Overview Cell Structures Cell Migration Cell Division  

Dissecting Regional Functions in Cell Migration with Microfluidic Local Drug Delivery

Guo and Wang, Mol. Biol. Cell. 23:1657-1663 (2012)

To understand the mechanism of cell migration, we cultured fibroblasts on micropatterned tracks to induce persistent migration with a highly elongated morphology and well-defined polarity, which allows microfluidic pharmacological manipulations of regional functions, using inhibitors of actin or myosin II. The observations suggest a three-component model of cell migration where a contractile middle section is responsible for the movement of a bulky cell body and the detachment/retraction of a resistive tail, thereby allowing these regions to undergo coordinated movement with a moving anterior region that carries little load.

Distinct Behaviors of Anterior and Posterior Regions during Cell Migration.

An NIH3T3 cell migrates on a surface with micropatterned straight lines. Recording was performed with a motorized stage and a customized program that locks the position of the nucleus.  Note the well defined anterior and posterior regions. Total recording time, 60 min.

Differential Responses of Anterior and Posterior Region to the Inhibition of Myosin II.

Treatment of an NIH3T3 cell globally with 10 microM blebbistatin causes failure of tail retraction, however frontal protrusion and migration of the nucleus are not affected. Note the striking stretching of the posterior region while the anterior region continues to migrate with little change in morphology.  Total recording time, 8 hours.

Lack of Responses to Local Application of Y-27632 in the Anterior Region.

Treatment of an NIH3T3 cell with Rho kinase inhibitor Y-27632 at the leading edge, as indicated by the red fluorescence, has no significant effect on protrusion, tail release, or nuclear translocation. The concentration of Y-27632 released from the needle is 100 microM.  Total recording time, 160 min.

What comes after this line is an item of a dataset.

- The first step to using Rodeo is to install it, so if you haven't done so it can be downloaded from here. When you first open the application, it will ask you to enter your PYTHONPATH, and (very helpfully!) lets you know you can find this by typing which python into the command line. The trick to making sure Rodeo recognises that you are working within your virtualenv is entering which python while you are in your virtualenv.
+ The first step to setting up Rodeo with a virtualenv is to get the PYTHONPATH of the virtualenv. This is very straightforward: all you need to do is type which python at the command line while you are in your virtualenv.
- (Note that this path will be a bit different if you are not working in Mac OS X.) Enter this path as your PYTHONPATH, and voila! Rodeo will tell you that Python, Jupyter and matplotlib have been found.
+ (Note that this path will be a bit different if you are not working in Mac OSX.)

Lack of Responses to Local Application of Blebbistatin in the Tail Region.

Treatment of an NIH3T3 cell with blebbistatin at the leading edge, as indicated by the red fluorescence, has no significant effect on protrusion, tail release, or nuclear translocation. The concentration of blebbistatin released from the needle is 50 microM. Total recording time, 80 min.

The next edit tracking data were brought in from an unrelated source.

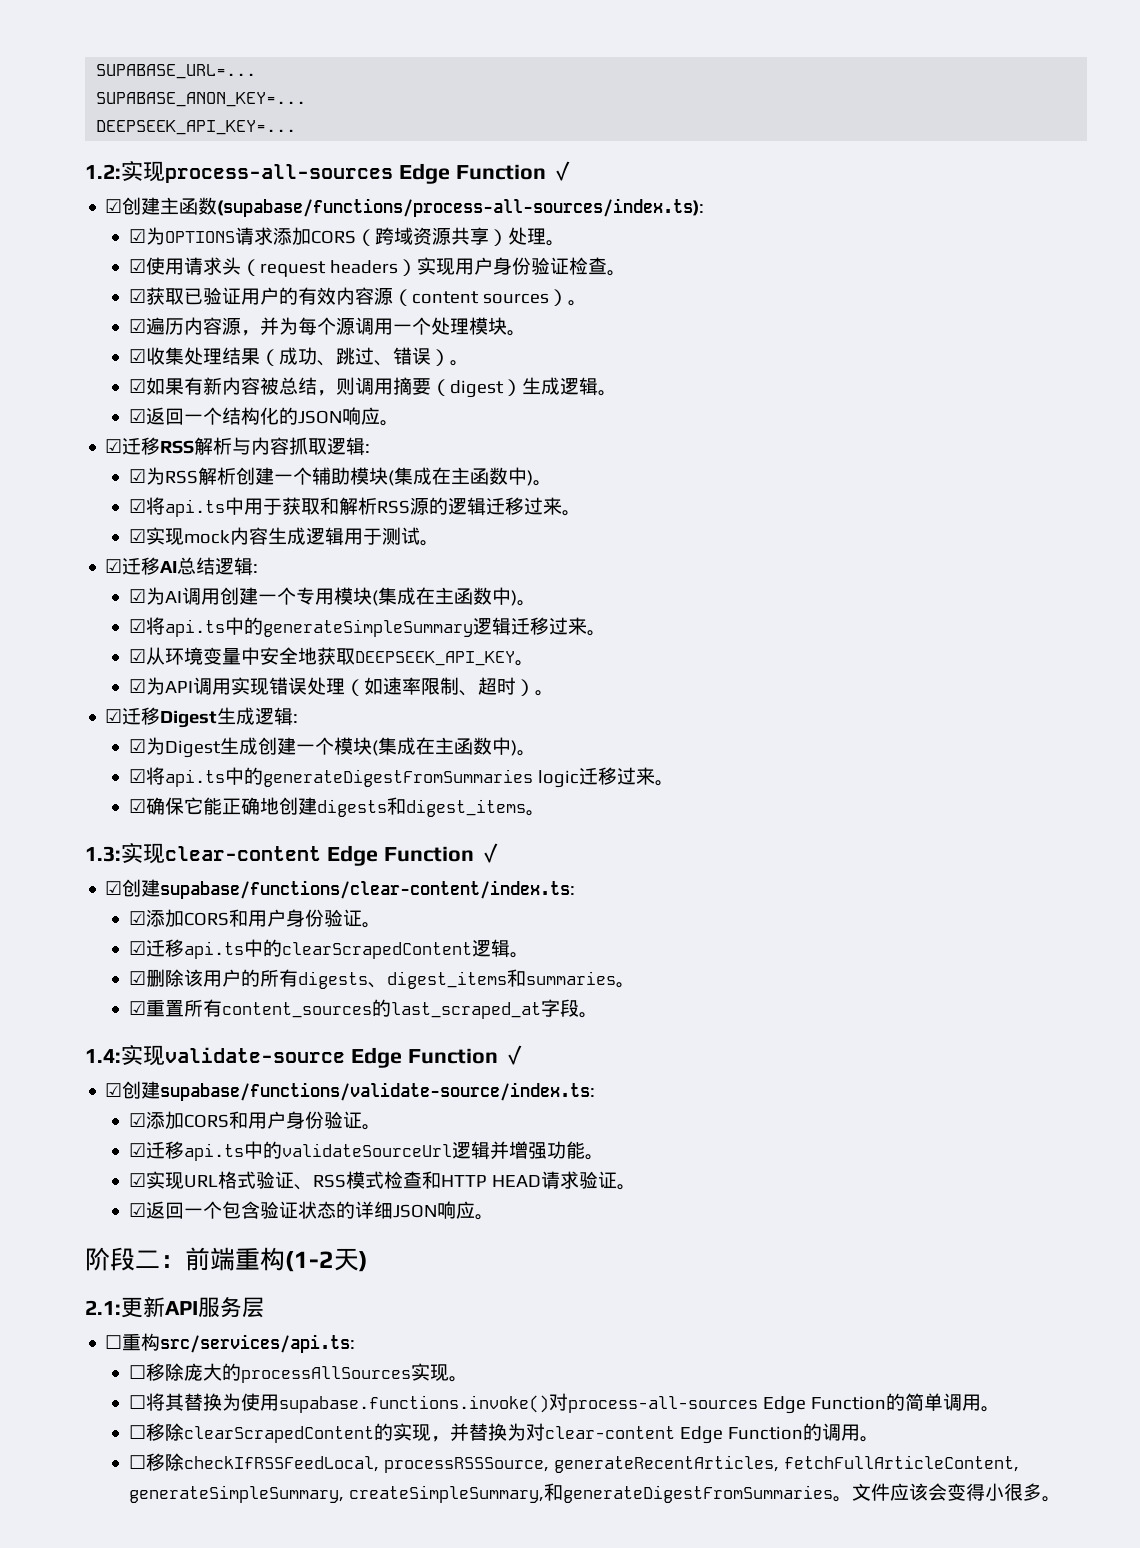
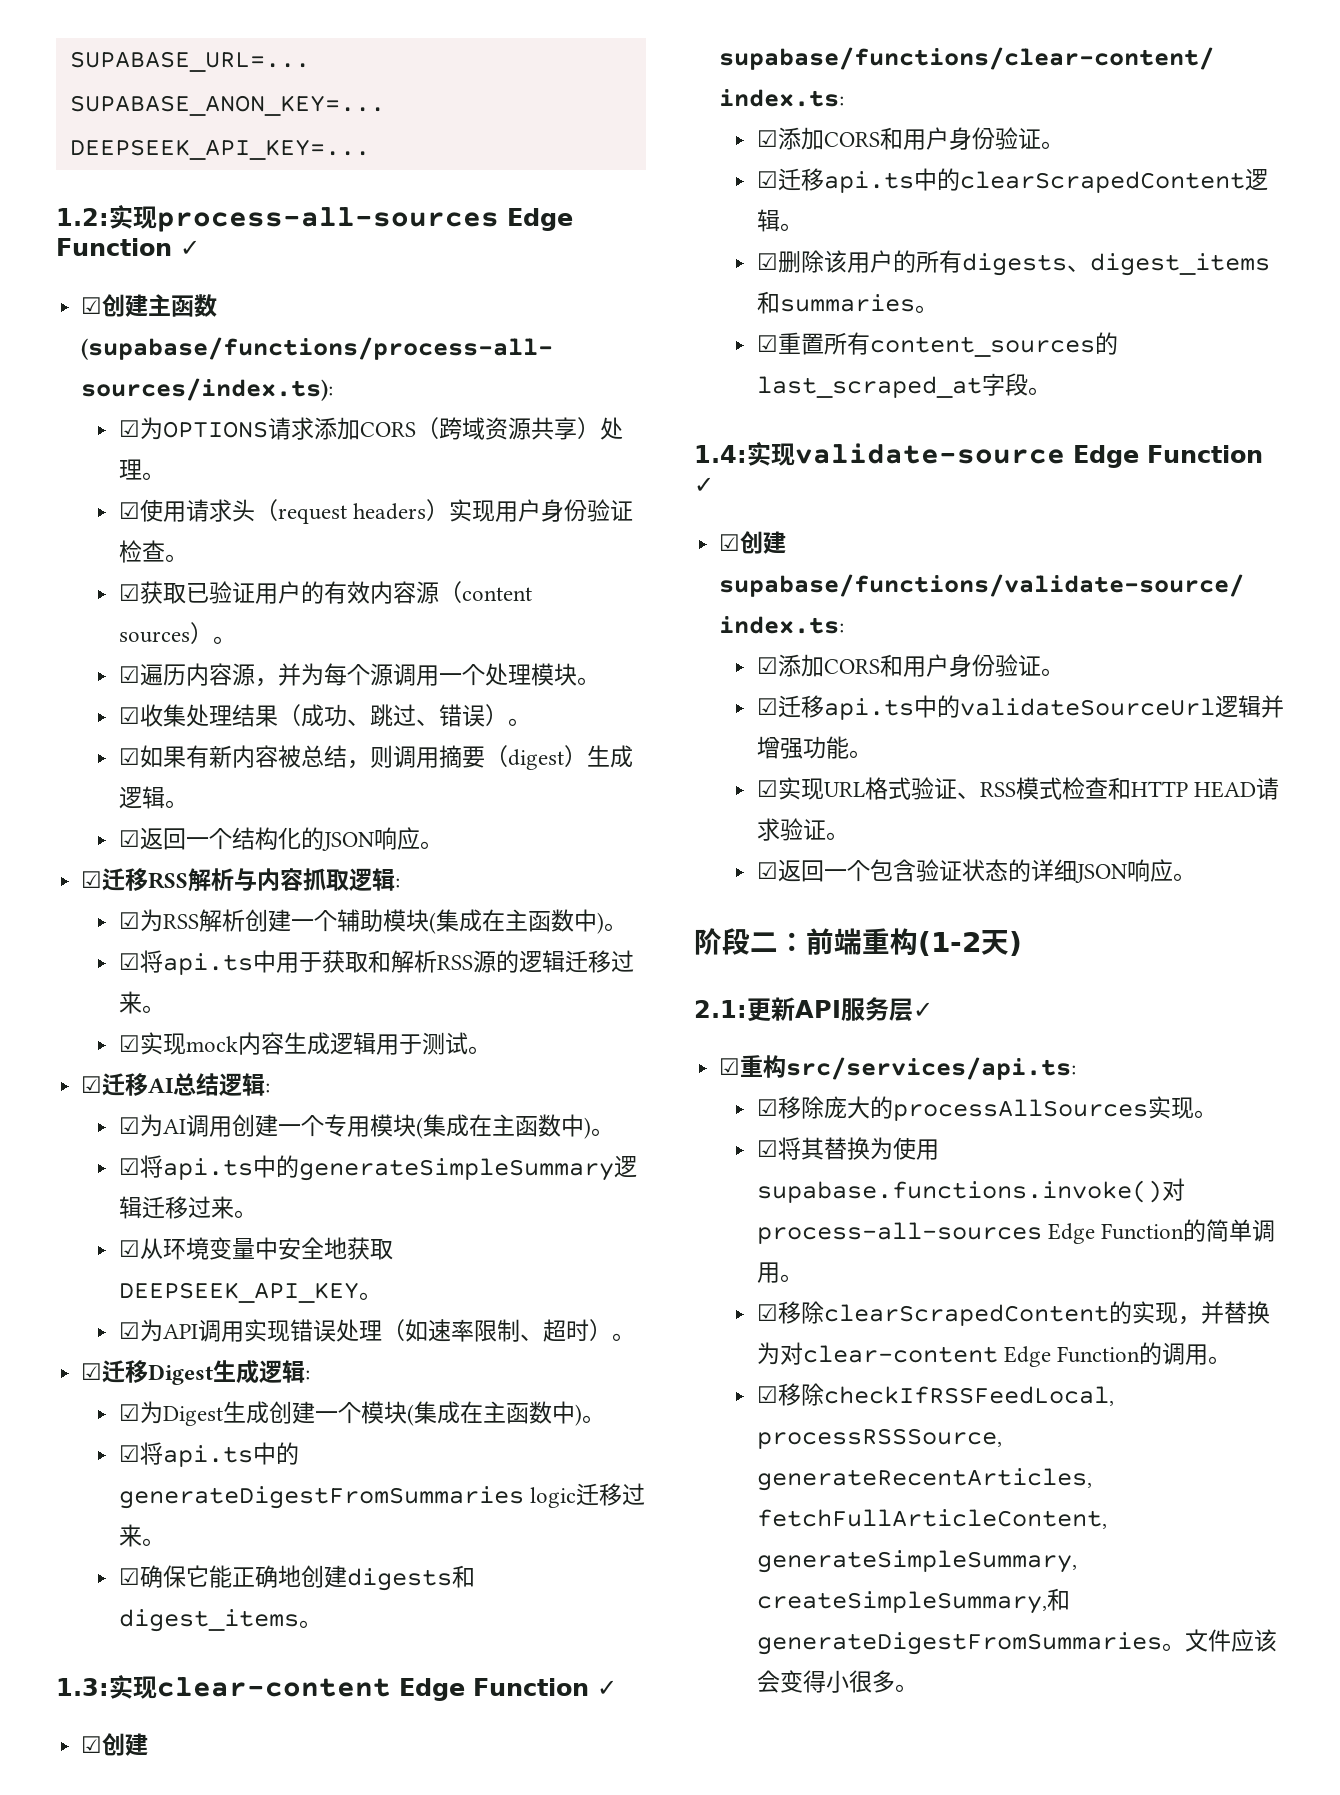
- 2.1:更新API服务层
- ☐重构src/services/api.ts:
+ 2.1:更新API服务层✓
+ ☑重构src/services/api.ts:
- ☐移除庞大的processAllSources实现。
+ ☑移除庞大的processAllSources实现。
- ☐将其替换为使用supabase.functions.invoke()对process-all-sources Edge Function的简单调用。
+ ☑将其替换为使用supabase.functions.invoke()对process-all-sources Edge Function的简单调用。
- ☐移除clearScrapedContent的实现，并替换为对clear-content Edge Function的调用。
+ ☑移除clearScrapedContent的实现，并替换为对clear-content Edge Function的调用。
- ☐移除checkIfRSSFeedLocal, processRSSSource, generateRecentArticles, fetchFullArticleContent, generateSimpleSummary, createSimpleSummary,和generateDigestFromSummaries。
+ ☑移除checkIfRSSFeedLocal, processRSSSource, generateRecentArticles, fetchFullArticleContent, generateSimpleSummary, createSimpleSummary,和generateDigestFromSummaries。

Inhibition of Cell Body Translocation without Affecting Frontal Movement by Local Application of Y-27632 in Front of the Nucleus.

Treatment of an NIH3T3 cell with Rho kinase inhibitor Y-27632 just in front of the cell body, as indicated by the red fluorescence, causes strong inhibition of nuclear translocation without affecting frontal movement, which results in striking elongation of the region in front of the nucleus. Tail elongation and retraction is also inhibited. The concentration of Y-27632 released from the needle is 100 microM.  Total recording time, 112 min.

Inhibition of Frontal Extension without Affecting Cell Body Movement by Local Application of Cytochalasin D in the Anterior Region.

Treatment of an NIH3T3 cell with cytochalasin D at the leading edge, as indicated by the red fluorescence, does not affect nuclear translocation or tail retraction but causes strong inhibition of frontal protrusion. The concentration of cytochalasin D released from the needle is 2 microM.  Total recording time, 3 hours. 

Reversal of Nuclear Movement by Local Application of Cytochalasin D in the Posterior Region.

Treatment of an NIH3T3 cell with cytochalasin D in the posterior region, as indicated by the red fluorescence, causes reversal of nuclear movemen. The concentration of cytochalasin D released from the needle is 2 microM. Total recording time, 3 hours.